Case_insensitive not working on wildcard field type with cyrilic data

Hello,

When you have an index with field that its type is wildcard and its filled with Cyrillic data and then when you perform wildcard query with case_insensitive: true, no documents are found.

Note: we are currently using version 7.17.8

Test example:

PUT /index
{
  "mappings": {
    "properties": {
      "name": {
        "type": "wildcard"
      }
    }
  }
}

POST /index/_doc/1
{
  "name": "ТЕСТ"
}

POST /index/_search
{
  "query": {
    "bool": {
      "must": [
        {
          "wildcard": {
            "name": {
              "value": "*Тест*",
              "case_insensitive": true
            }
          }
        }
      ]
    }
  }
}

I tried to search for a fix but could not find anything. Is there anything that can help us solve this issue?
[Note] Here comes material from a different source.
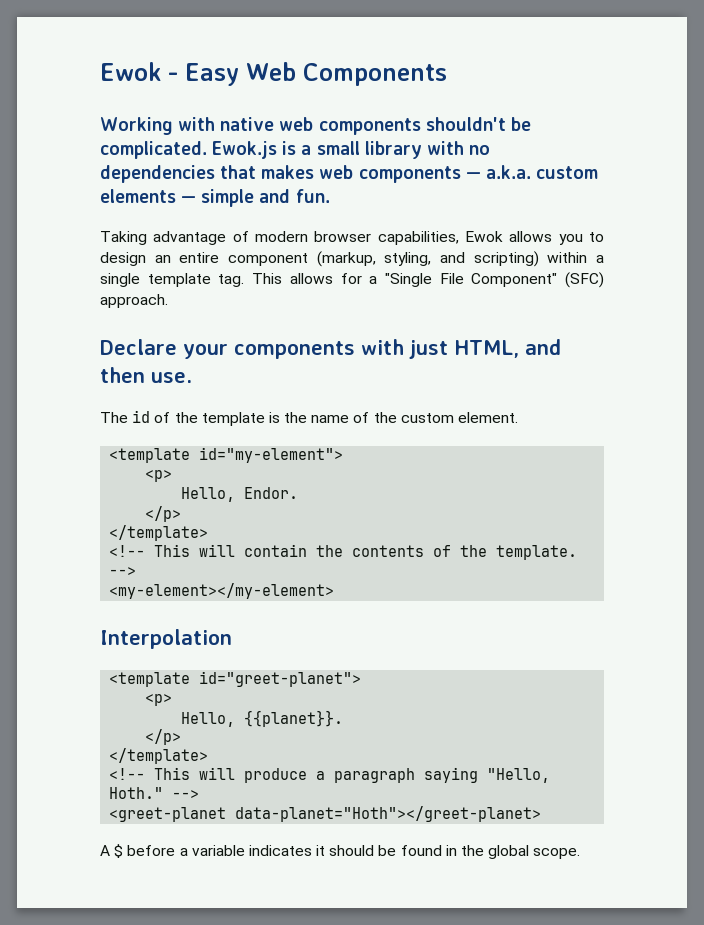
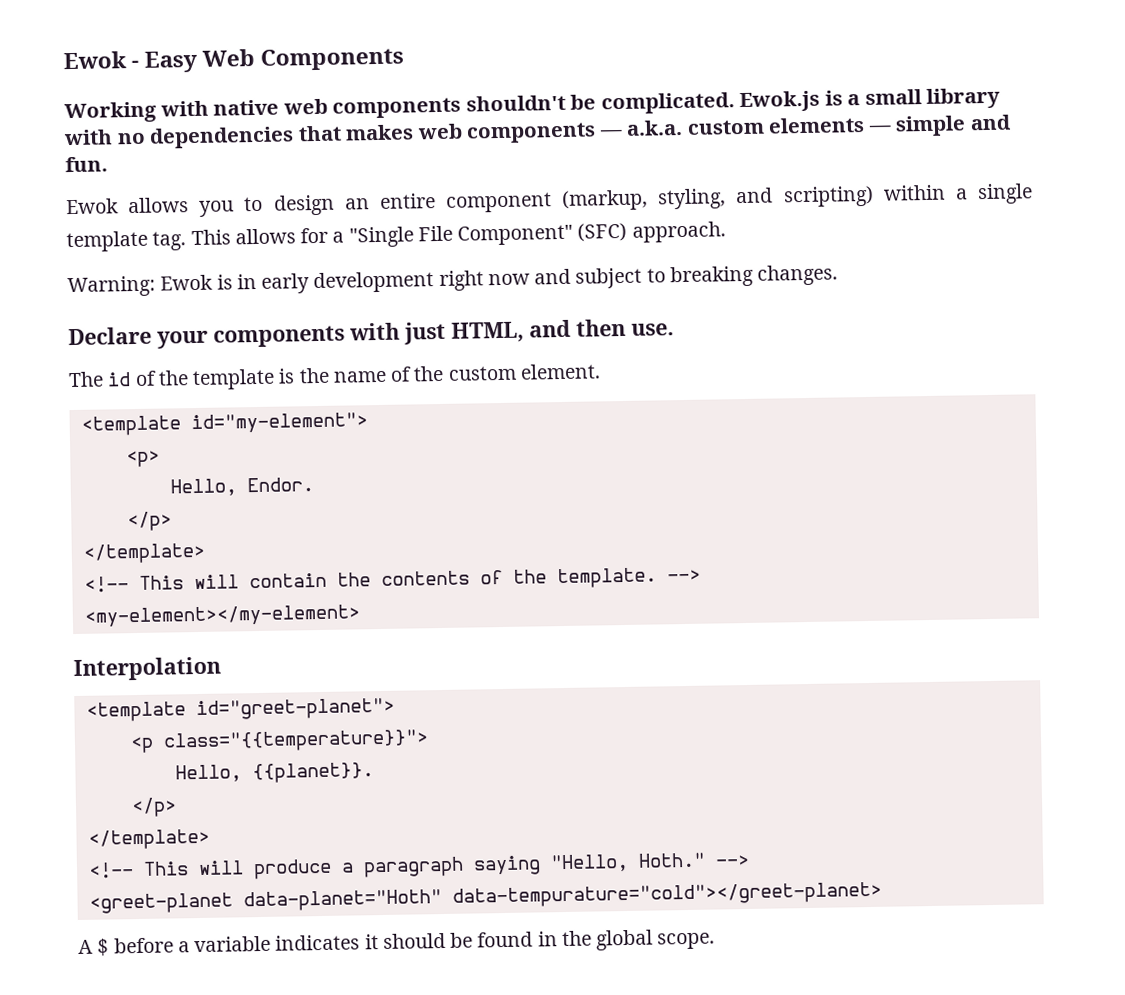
[100,231,459,245] Taking advantage of modern browser capabilities, -> (108, 164) none
(168, 301) none -> [67,264,839,298] // Warning: Ewok is in early development right now and subject to breaking changes.
[145,694,173,706] <p> -> [129,729,429,754] <p class="{{temperature}}">
[235,806,542,822] data-planet="Hoth"></greet-planet> -> [242,881,882,912] data-planet="Hoth" data-tempurature="cold"></greet-planet>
NOTE: Index data and query data are all the Cyrillic characters.

Cyrilic:

ТЕСТ - 0xd0a2d095d0a1d0a2
Тест - 0xd0a2d0b5d181d182

While latin would be:

TECT - 0x54454354
Tect - 0x54656374

Hi Irfan,
Adding case insensitivity for all languages/scripts is a big prospect which is why the functionality is limited to the ASCII set of characters for now. See docs here

1 Like

Hey @Mark_Harwood1, thanks for the response.
Do you know when Elastic is planing to expand support to other characters?

No, sorry

1 Like

This topic was automatically closed 28 days after the last reply. New replies are no longer allowed.